La «tentative de ‘putsch’»

L’article retrace ensuite les combats de S.A.R. la Grande-Duchesse, des jeunes prisonniers au Burundi à la dyslexie, en passant par son symposium consacré aux femmes victimes de viol comme arme de guerre. L’article rappelle aussi certaines confidences passées de la souveraine sur le quotidien moins brillant qu’il n’y paraît d’une tête couronnée.

«On ne se rend pas compte, au début, à quel point cela implique de renoncer à sa liberté. Pour servir un pays, il faut sacrifier beaucoup, mettre sa vie privée en sourdine très souvent, devoir privilégier des priorités qui ne sont pas forcément celles que l’on voudrait», livrait ainsi S.A.R. la Grande-Duchesse en octobre dernier, à Paris Match Belgique.

«Maria Teresa est très touchée et affectée par les articles qui la mettent en cause. La famille vivrait cela comme une tentative de ‘putsch’», écrit encore Paris Match. Une allégation indigne, selon l’ancien député LSAP Alex Bodry, qui a réagi sur Twitter.

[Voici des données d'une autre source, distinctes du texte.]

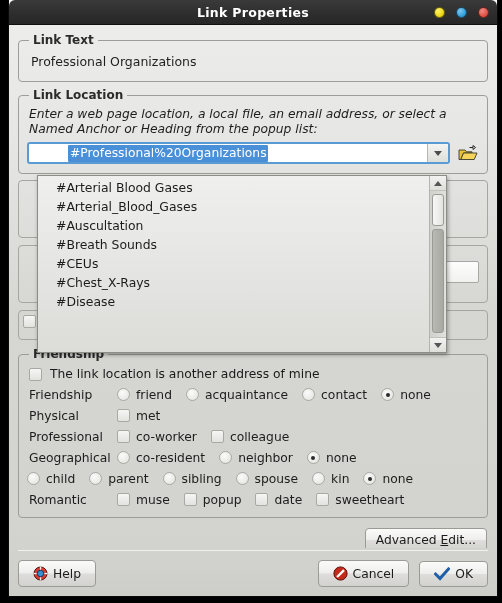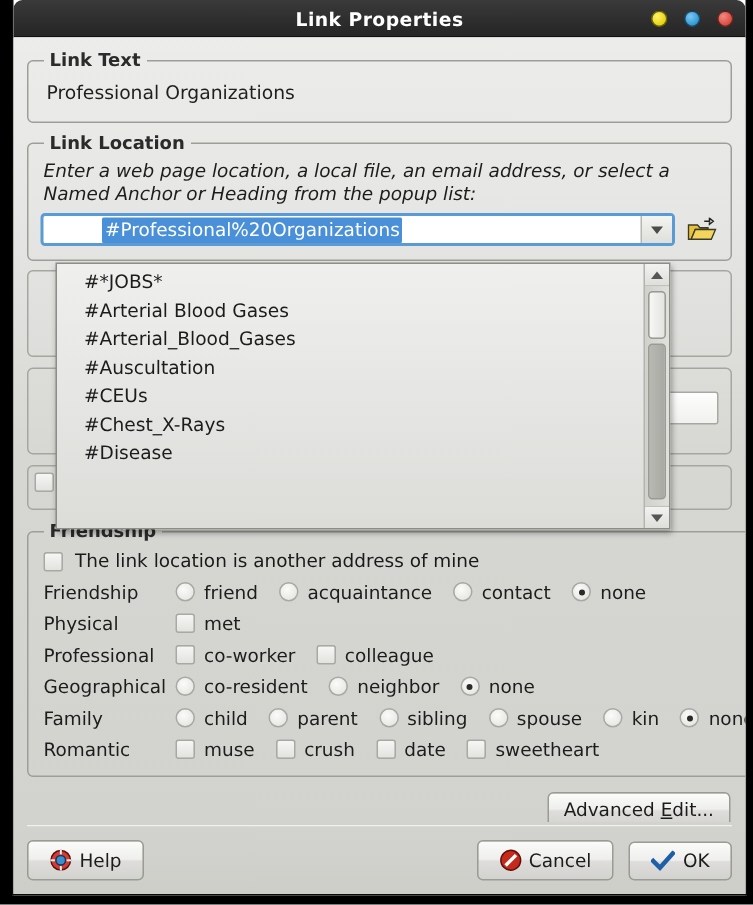"#*JOBS*" div.popup-item { html: <div>#*JOBS*</div> -> none }
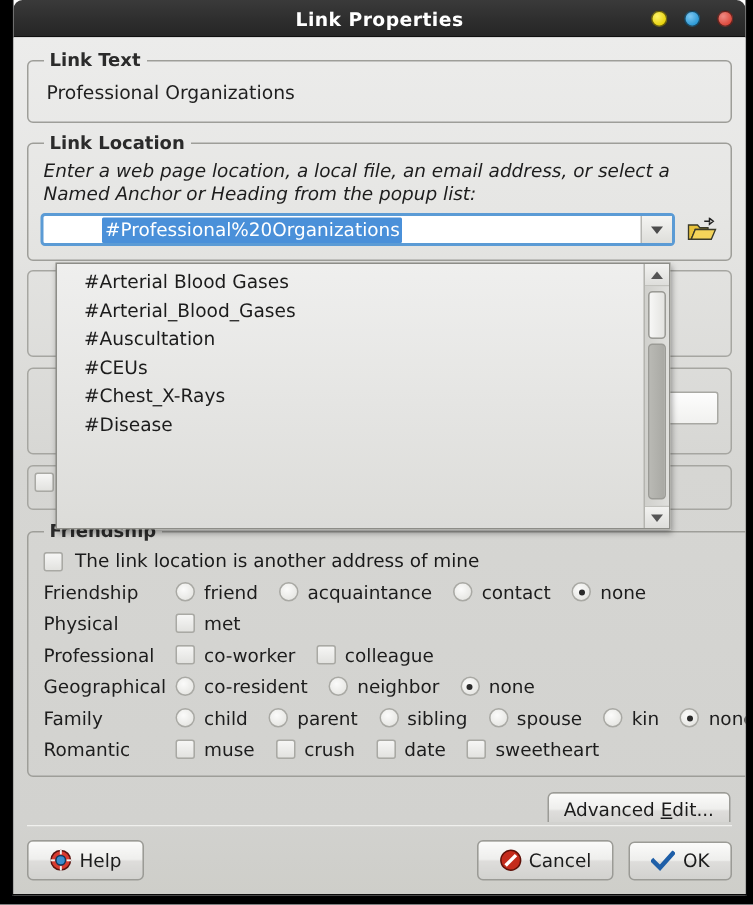"#Breath Sounds" div.popup-item { html: none -> <div>#Breath Sounds</div> }
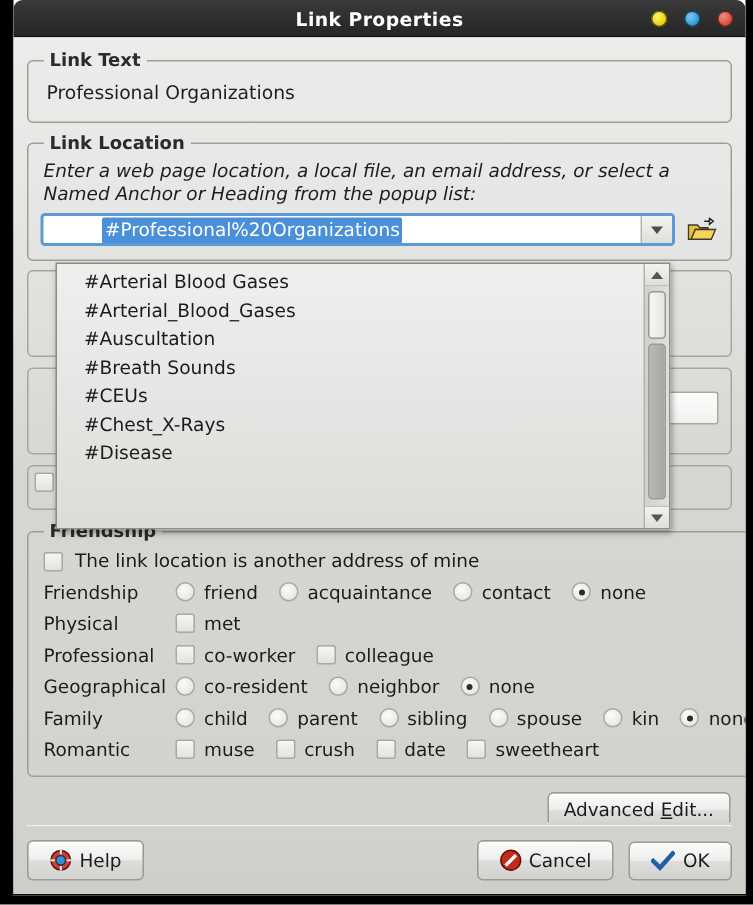"Family" div.fs-label { html: <div>Family</div> -> none }
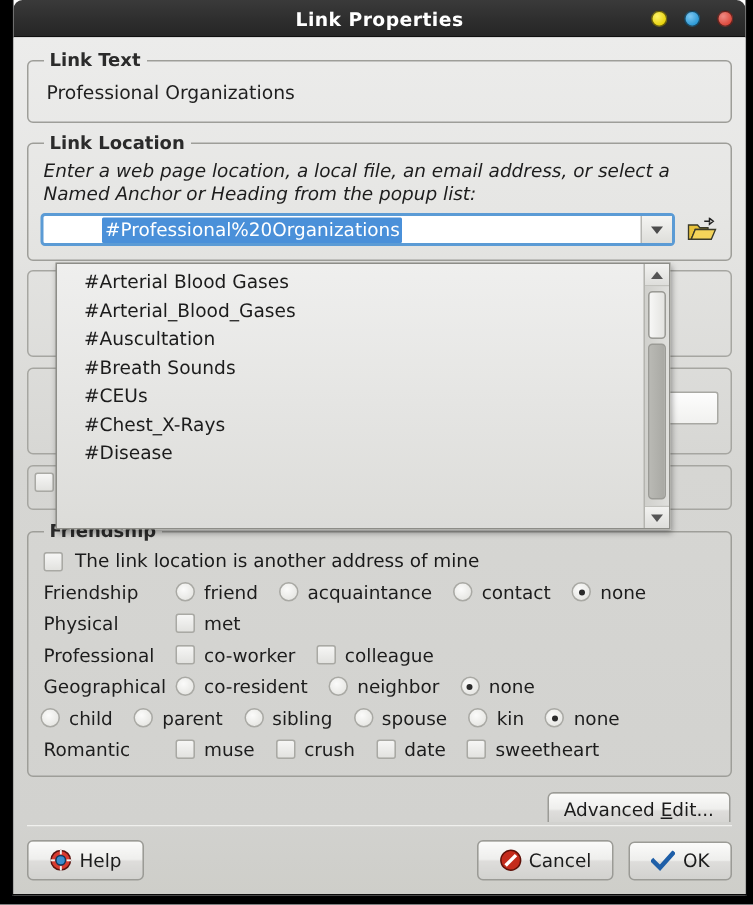"crush" span { text: crush -> popup }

Un autre titre belge a placé les déboires de S.A.R. la Grande-Duchesse en une: Le Soir Mag daté du 29 janvier. «Haute tension au Luxembourg – La Grande-Duchesse attaquée!», affiche le magazine, montrant une photo de la souveraine au sourire figé. «La Grande-Duchesse Maria Teresa est dans le viseur du gouvernement. Le Grand-Duc vole à son secours. Il aurait même menacé d’abdiquer!», annonce l’article, qui résume la situation et reprend également in extenso le message de son époux.

Le Soir Mag reprend également le communiqué de S.A.R. le Grand-Duc Henri en soutien à son épouse. (Photo: Paperjam)

Le Soir Mag reprend également le communiqué de S.A.R. le Grand-Duc Henri en soutien à son épouse. (Photo: Paperjam)

Je pense qu’elle mérite autrement plus de considération que ce que ces petits journaleux ont bien voulu écrire sur le fonctionnement de la Cour.

Stéphane Bern,  journaliste, ami de la famille grand-ducale

La Cour grand-ducale a dépêché un ultime émissaire pour défendre l’épouse du Grand-Duc: Stéphane Bern, visiteur de longue date de la famille. Lequel affirme dans une interview à RTL : «Ce rapport, vous allez le voir, c’est une montagne qui va accoucher d’une souris. Tout le monde croit avoir lu le rapport, mais personne ne l’a vu. Je peux vous dire qu’à aucun moment dans le rapport, on ne met en cause la Grande-Duchesse Maria Teresa. (…) Je pense qu’elle mérite autrement plus de considération que ce que ces petits journaleux ont bien voulu écrire sur le fonctionnement de la Cour.»

Le couple grand-ducal a ainsi joué la carte sensible et occupé le terrain. Reste à savoir si cette campagne résistera au rapport Waringo, publié vendredi, qui met effectivement en lumière le rôle prépondérant de la Grande-Duchesse dans l’organisation de la Maison grand-ducale, alors qu’elle ne dispose que d’une «fonction représentative», selon la Constitution.